── Material supplied ──
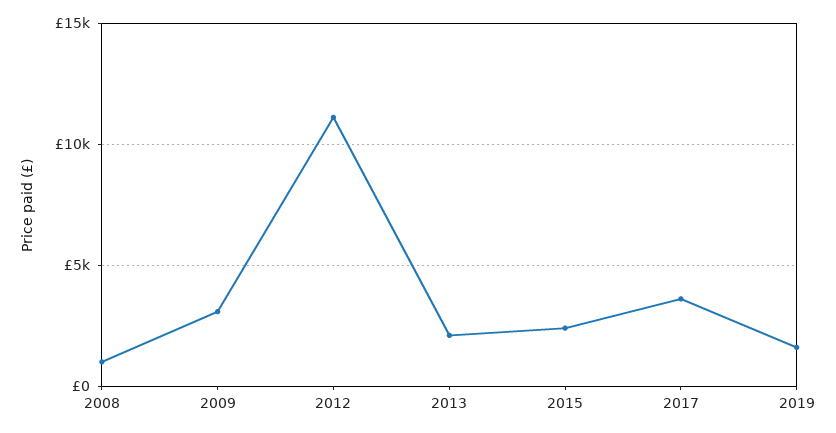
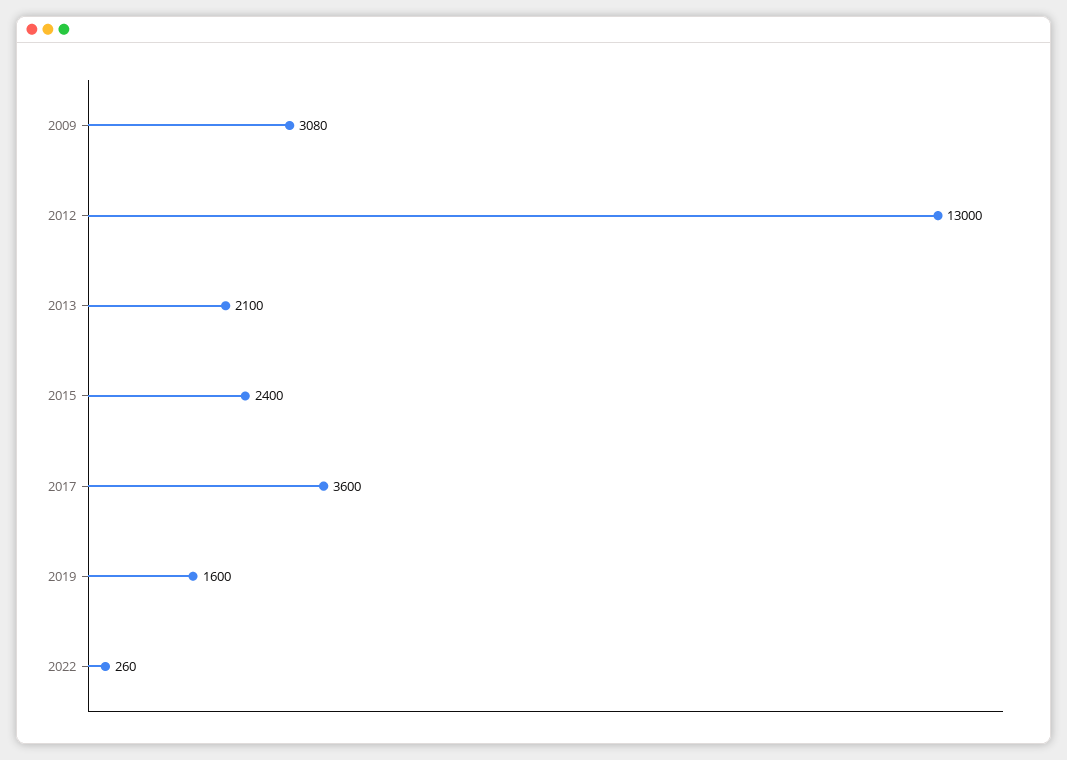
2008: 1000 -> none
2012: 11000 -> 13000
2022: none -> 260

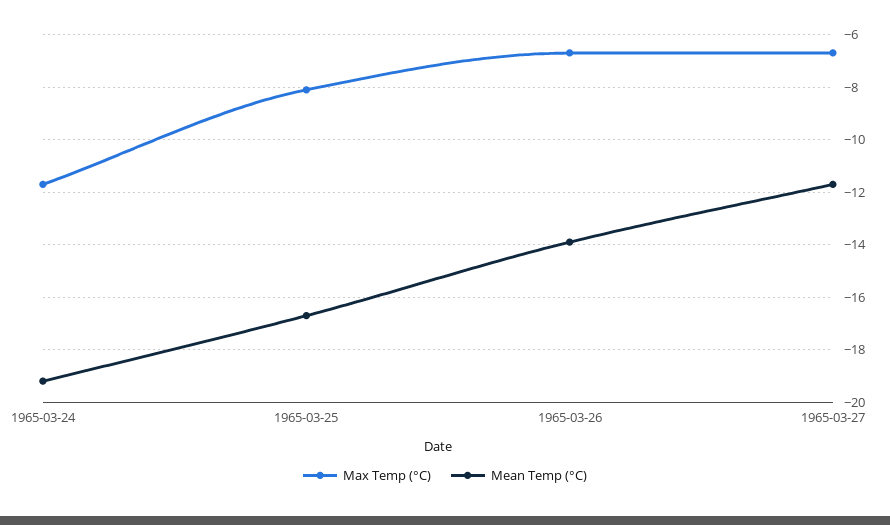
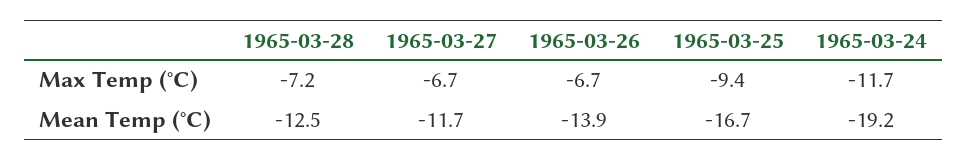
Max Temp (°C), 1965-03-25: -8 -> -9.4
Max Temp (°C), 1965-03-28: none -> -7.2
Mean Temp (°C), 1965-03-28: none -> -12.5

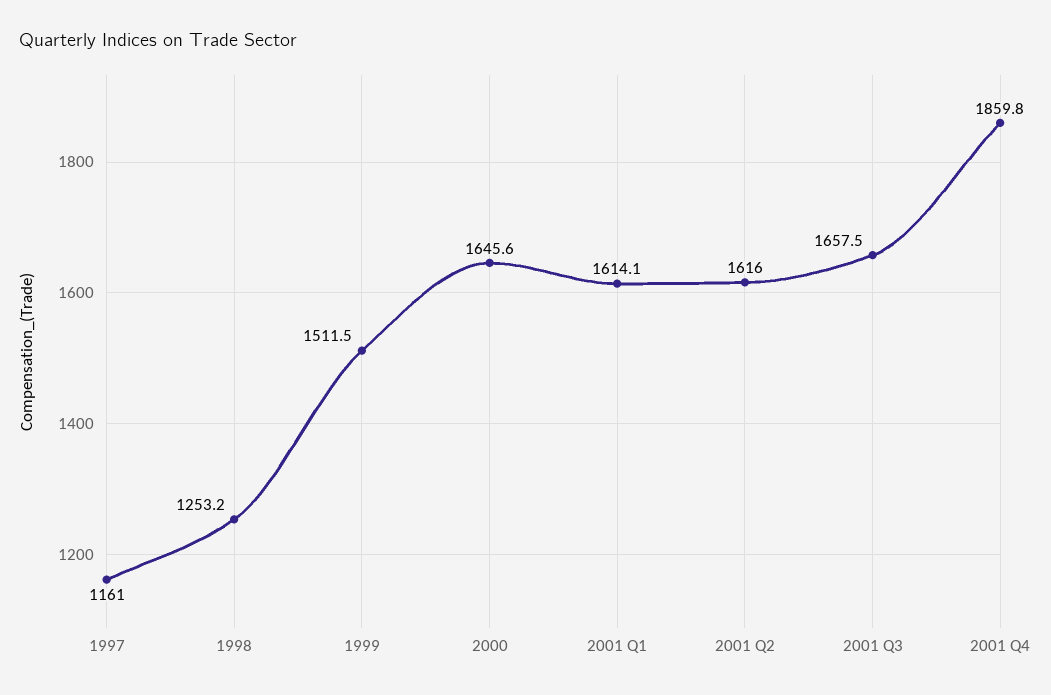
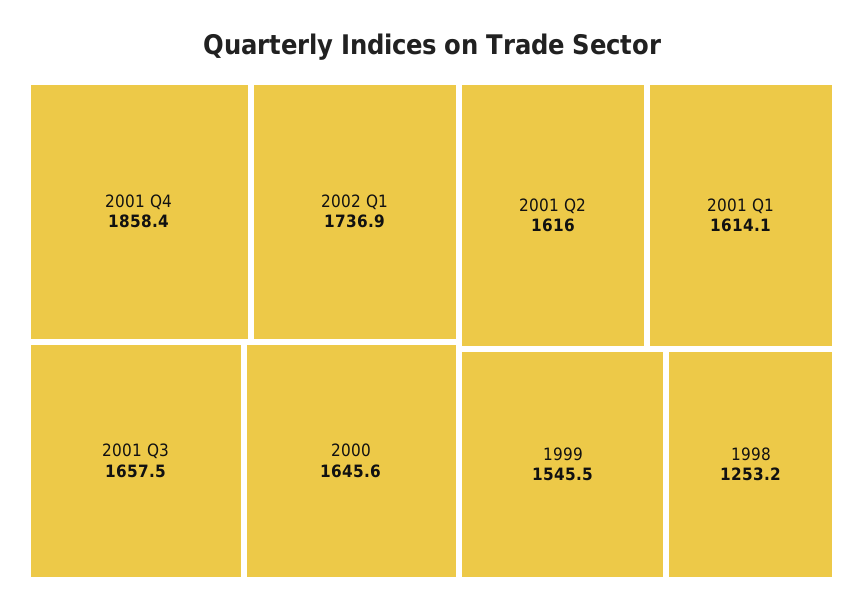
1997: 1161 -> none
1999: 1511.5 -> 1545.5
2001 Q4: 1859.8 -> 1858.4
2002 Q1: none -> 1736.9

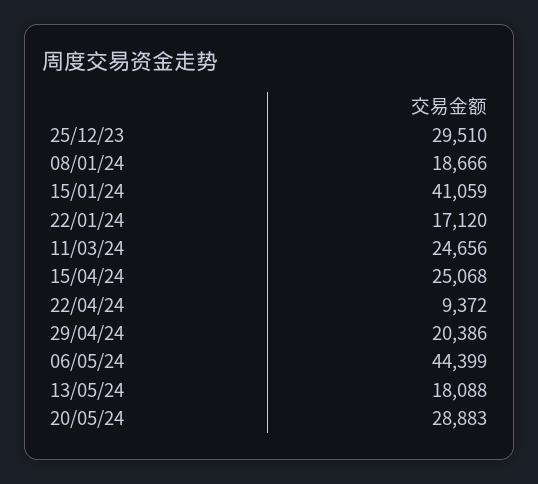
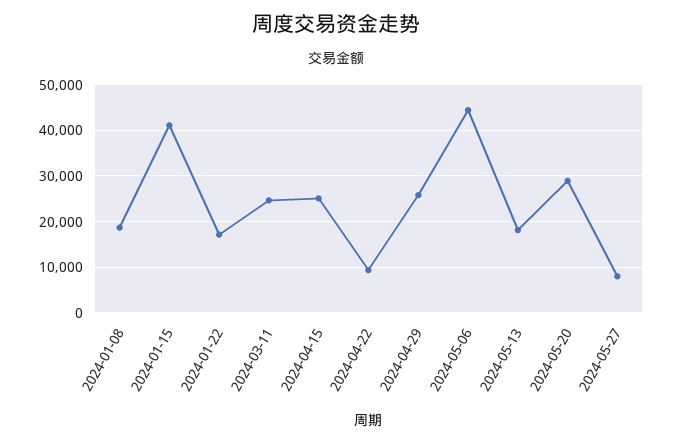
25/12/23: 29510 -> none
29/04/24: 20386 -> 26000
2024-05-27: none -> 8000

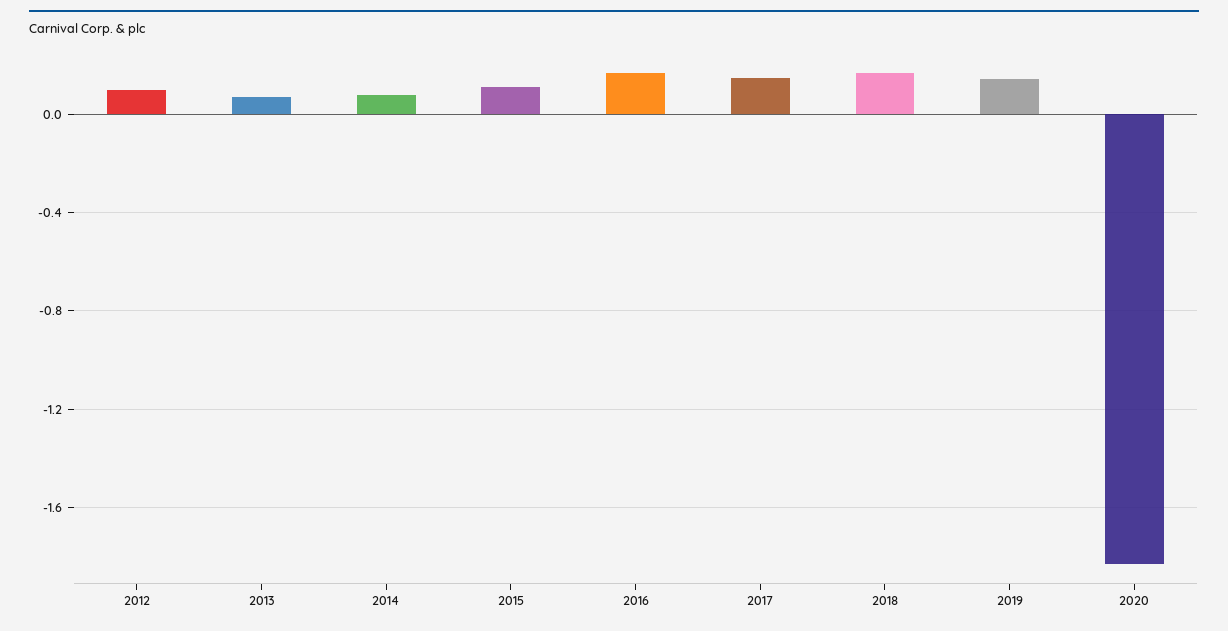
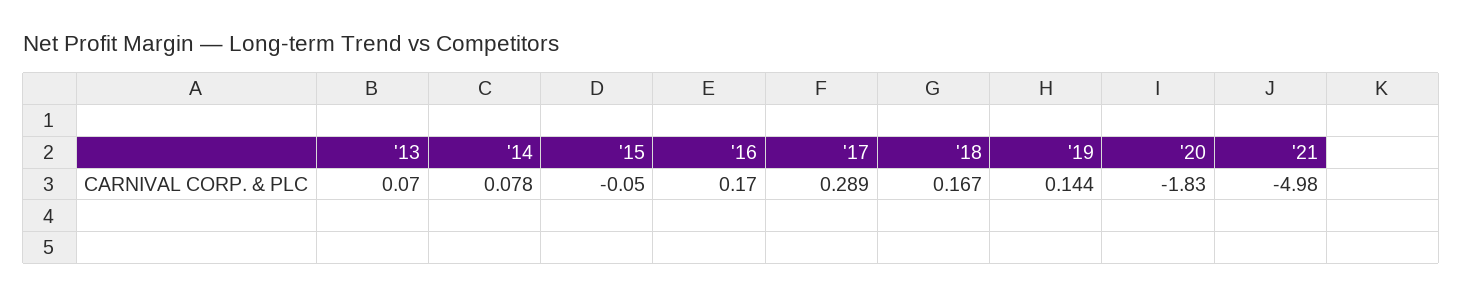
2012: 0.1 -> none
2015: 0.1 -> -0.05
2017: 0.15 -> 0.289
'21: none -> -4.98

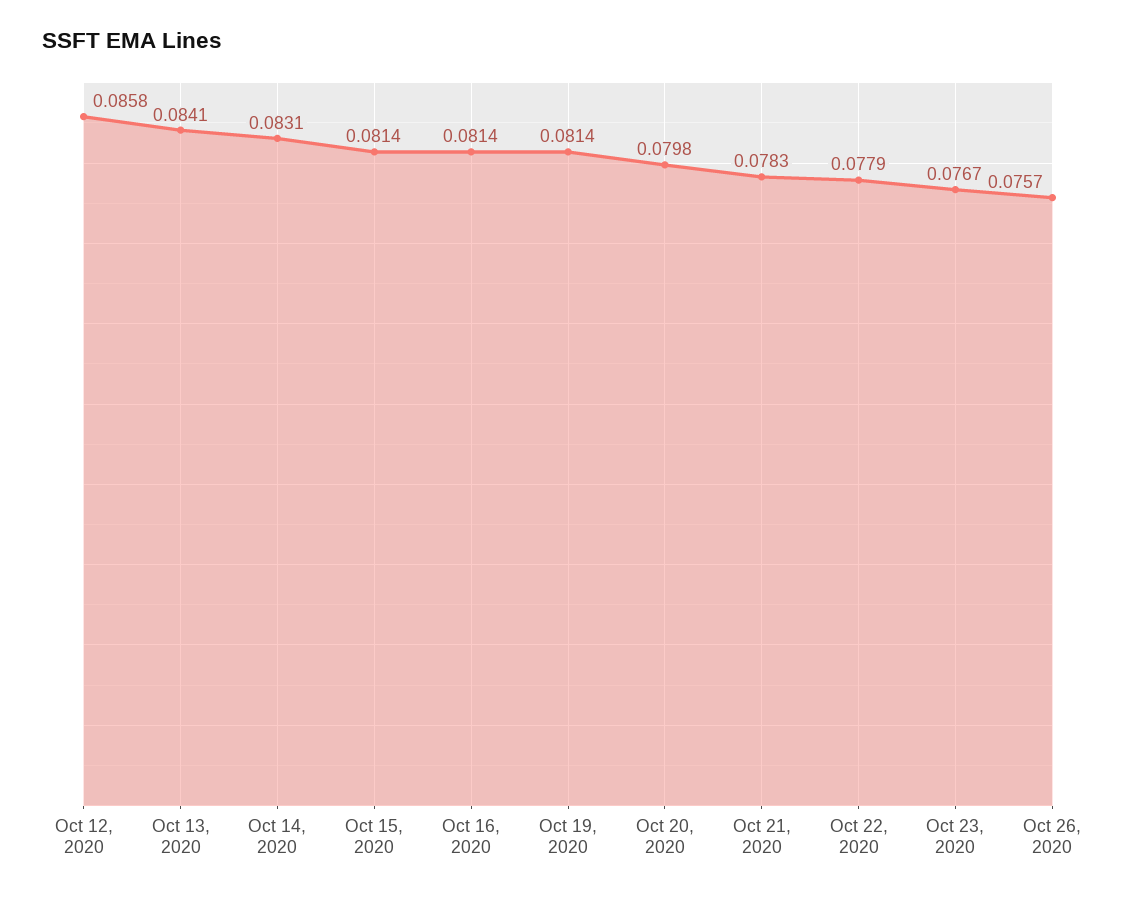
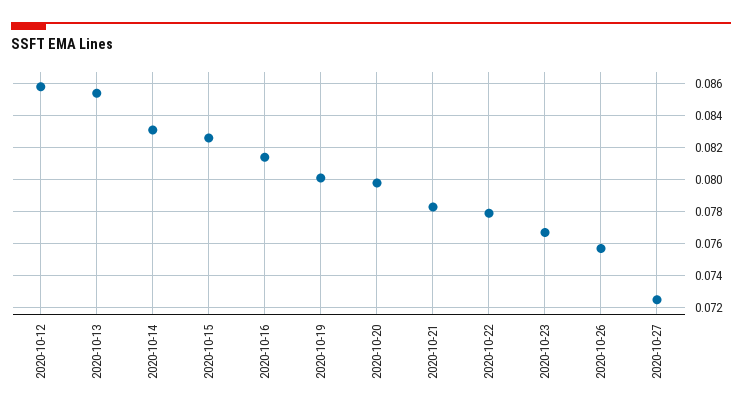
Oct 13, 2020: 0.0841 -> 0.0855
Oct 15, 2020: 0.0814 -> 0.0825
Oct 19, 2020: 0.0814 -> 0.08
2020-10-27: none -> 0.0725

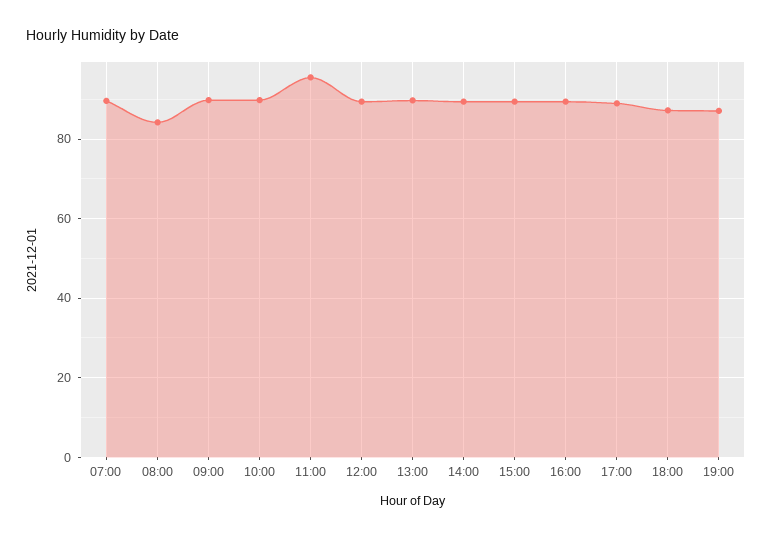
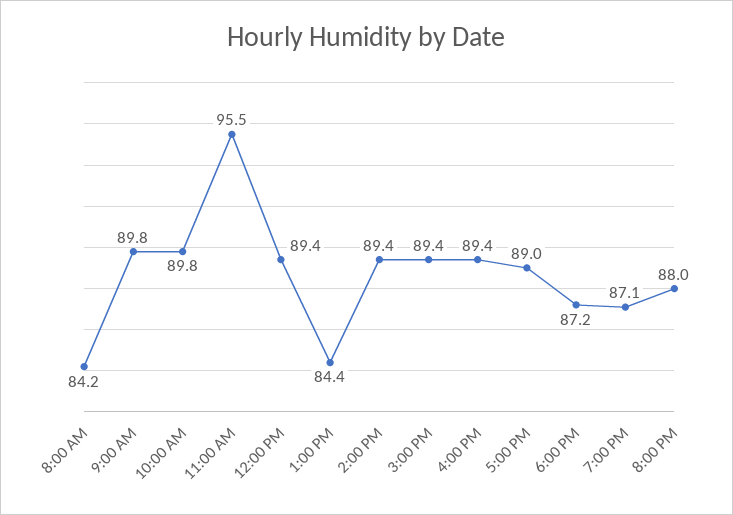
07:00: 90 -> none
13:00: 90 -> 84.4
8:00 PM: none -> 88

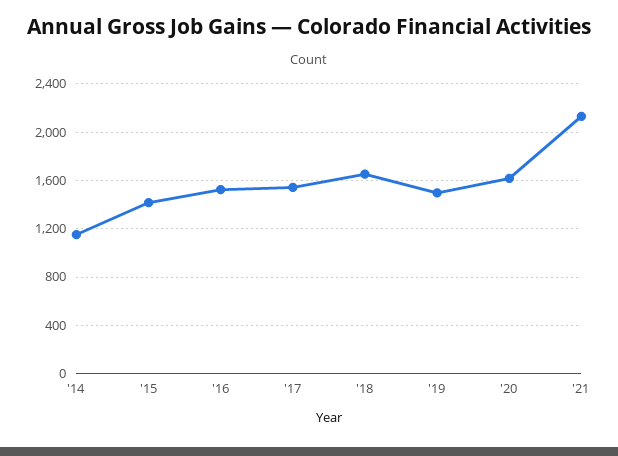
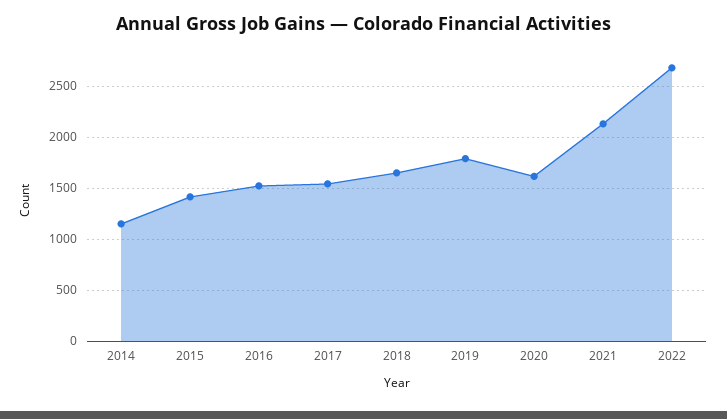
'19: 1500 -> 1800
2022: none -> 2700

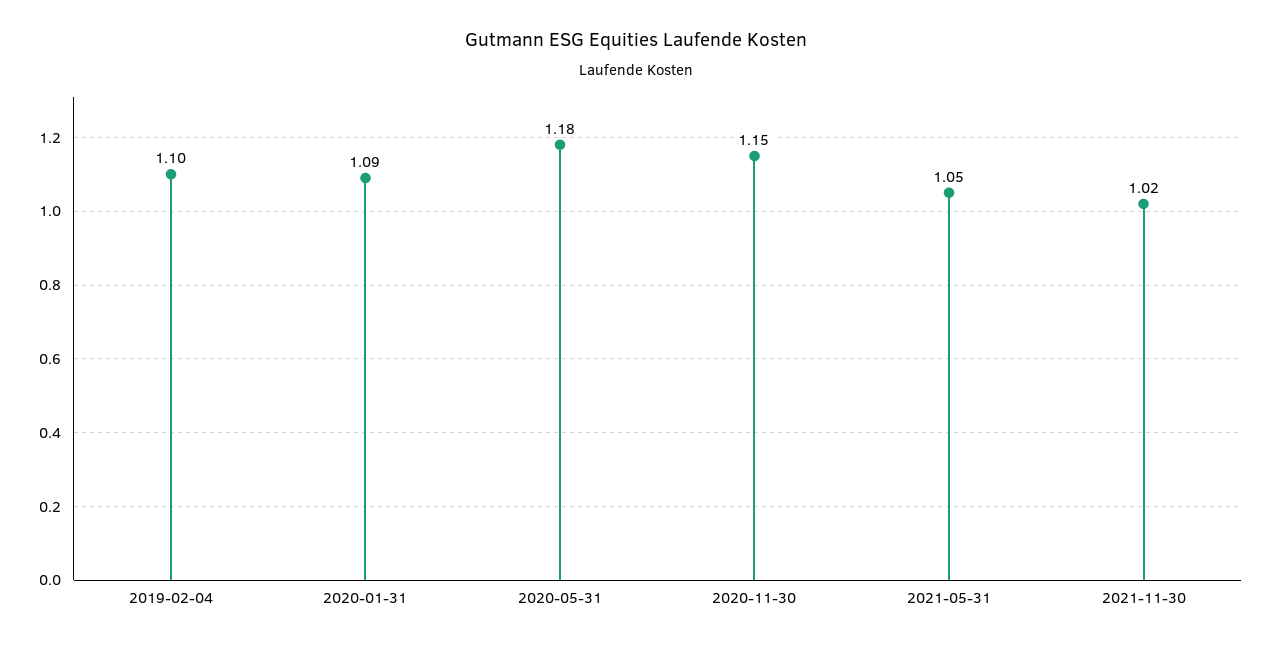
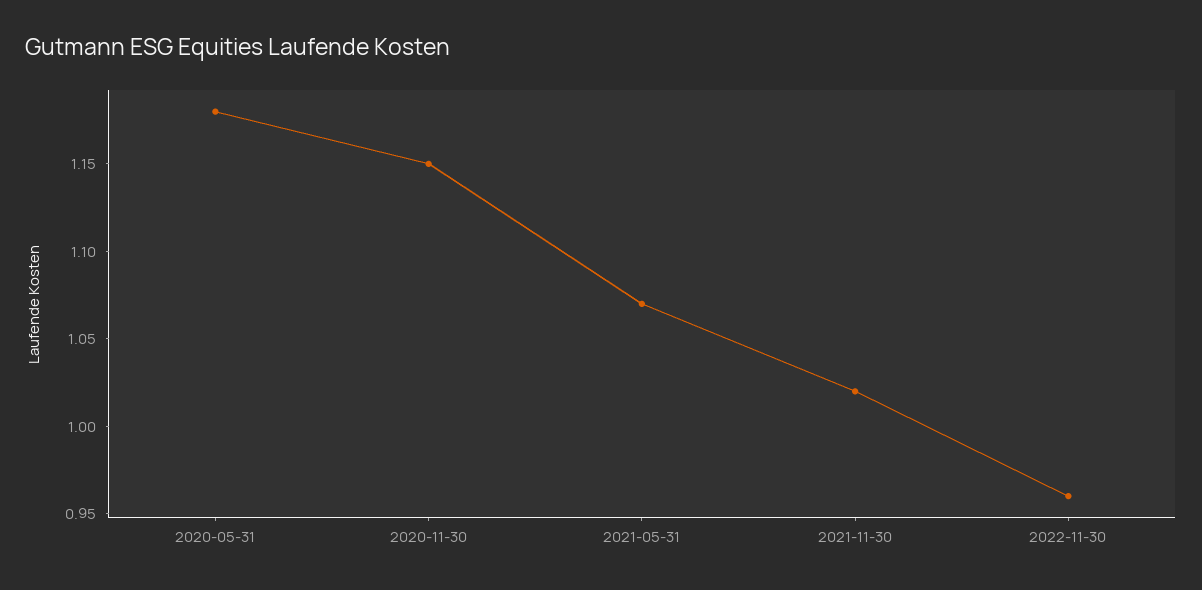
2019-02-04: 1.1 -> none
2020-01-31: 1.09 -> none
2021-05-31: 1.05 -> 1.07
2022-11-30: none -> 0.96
───
→ Task brief
Every entry must be reproduced exactly, with the images left out.

→ Written answer
2008: 1000 -> none
2012: 11000 -> 13000
2022: none -> 260

Max Temp (°C), 1965-03-25: -8 -> -9.4
Max Temp (°C), 1965-03-28: none -> -7.2
Mean Temp (°C), 1965-03-28: none -> -12.5

1997: 1161 -> none
1999: 1511.5 -> 1545.5
2001 Q4: 1859.8 -> 1858.4
2002 Q1: none -> 1736.9

25/12/23: 29510 -> none
29/04/24: 20386 -> 26000
2024-05-27: none -> 8000

2012: 0.1 -> none
2015: 0.1 -> -0.05
2017: 0.15 -> 0.289
'21: none -> -4.98

Oct 13, 2020: 0.0841 -> 0.0855
Oct 15, 2020: 0.0814 -> 0.0825
Oct 19, 2020: 0.0814 -> 0.08
2020-10-27: none -> 0.0725

07:00: 90 -> none
13:00: 90 -> 84.4
8:00 PM: none -> 88

'19: 1500 -> 1800
2022: none -> 2700

2019-02-04: 1.1 -> none
2020-01-31: 1.09 -> none
2021-05-31: 1.05 -> 1.07
2022-11-30: none -> 0.96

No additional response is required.